He was equally disappointed, and had not Spirit enough to consider that
one Case would be Laudable and the other Criminal. Malice, Rancour,
Hatred, Vengeance, are what tear the Breasts of mean Men in Fight; but
Fame, Glory, Conquests, Desires of Opportunities to pardon and oblige
their Opposers, are what glow in the Minds of the Gallant. The Captain
ended his Discourse with a Specimen of his Book-Learning; and gave us to
understand that he had read a French Author on the Subject of Justness
in point of Gallantry. I love, said Mr. SENTREY, a Critick who mixes the
Rules of Life with Annotations upon Writers. My Author, added he, in his
Discourse upon Epick Poem, takes occasion to speak of the same Quality
of Courage drawn in the two different Characters of Turnus and AEneas: He
makes Courage the chief and greatest Ornament of Turnus; but in AEneas
there are many others which out-shine it, amongst the rest that of
Piety. Turnus is therefore all along painted by the Poet full of
Ostentation, his Language haughty and vain glorious, as placing his
Honour in the Manifestation of his Valour; AEneas speaks little, is slow
to Action; and shows only a sort of defensive Courage. If Equipage and
Address make Turnus appear more couragious than AEneas, Conduct and
Success prove AEneas more valiant than Turnus.

T.





* * * * *





No. 351. Saturday, April 12, 1712. Addison.
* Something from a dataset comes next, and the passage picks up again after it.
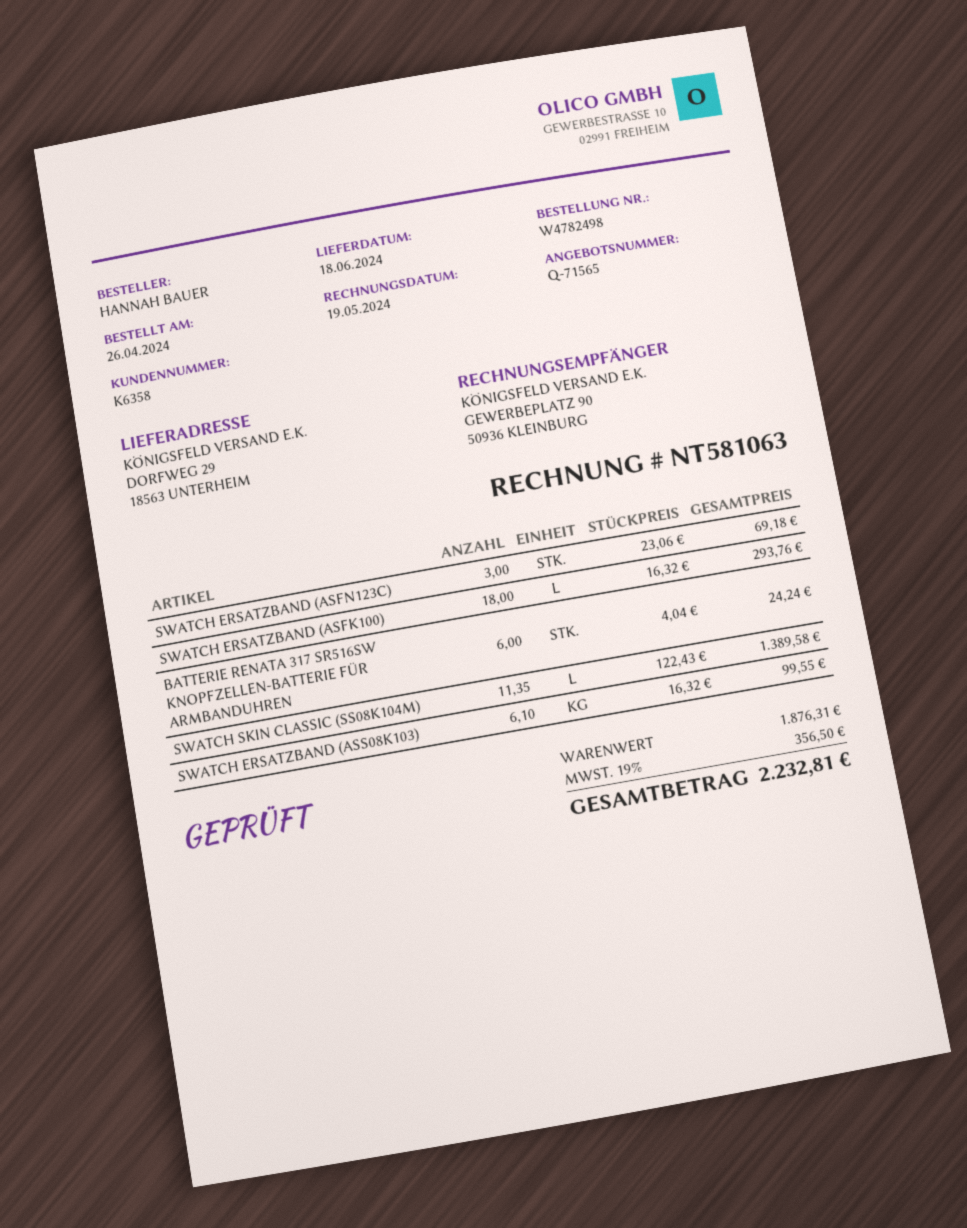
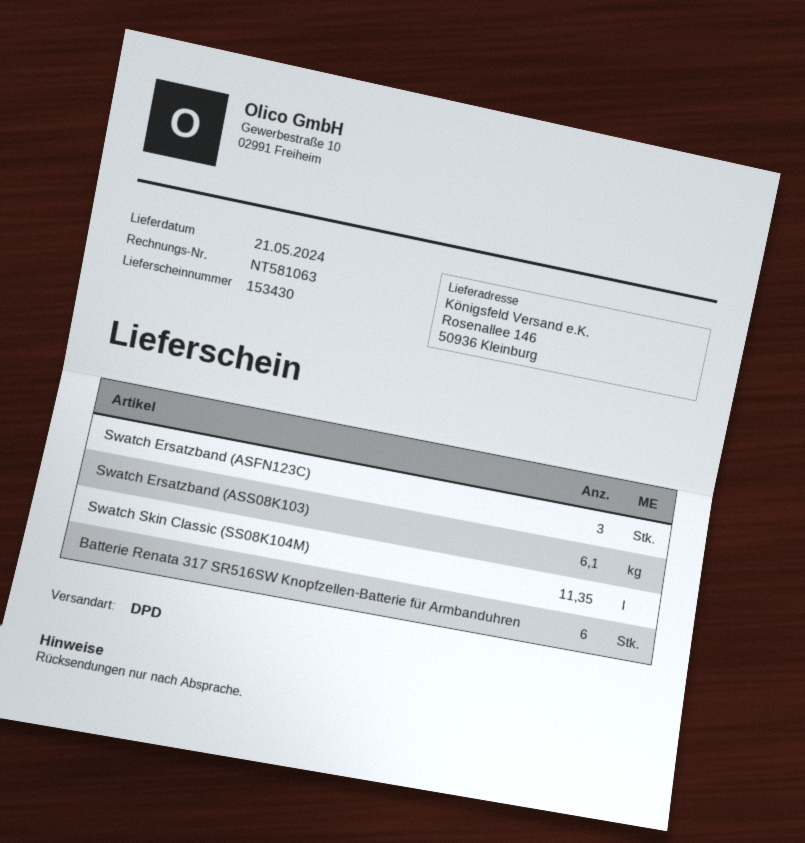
delivery date: 2024-06-18 -> 2024-05-21
ship to: DORFWEG 29, 18563 UNTERHEIM -> Rosenallee 146, 50936 Kleinburg
SWATCH ERSATZBAND (ASFK100): 18 -> none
In te omnis domus inclinata recumbit.

Virg.



If we look into the three great Heroick Poems which have appeared in the
World, we may observe that they are built upon very slight Foundations.
Homer lived near 300 Years after the Trojan War; and, as the writing of
History was not then in use among the Greeks, we may very well suppose,
that the Tradition of Achilles and Ulysses had brought down but very few
particulars to his Knowledge; though there is no question but he has
wrought into his two Poems such of their remarkable Adventures, as were
still talked of among his Contemporaries.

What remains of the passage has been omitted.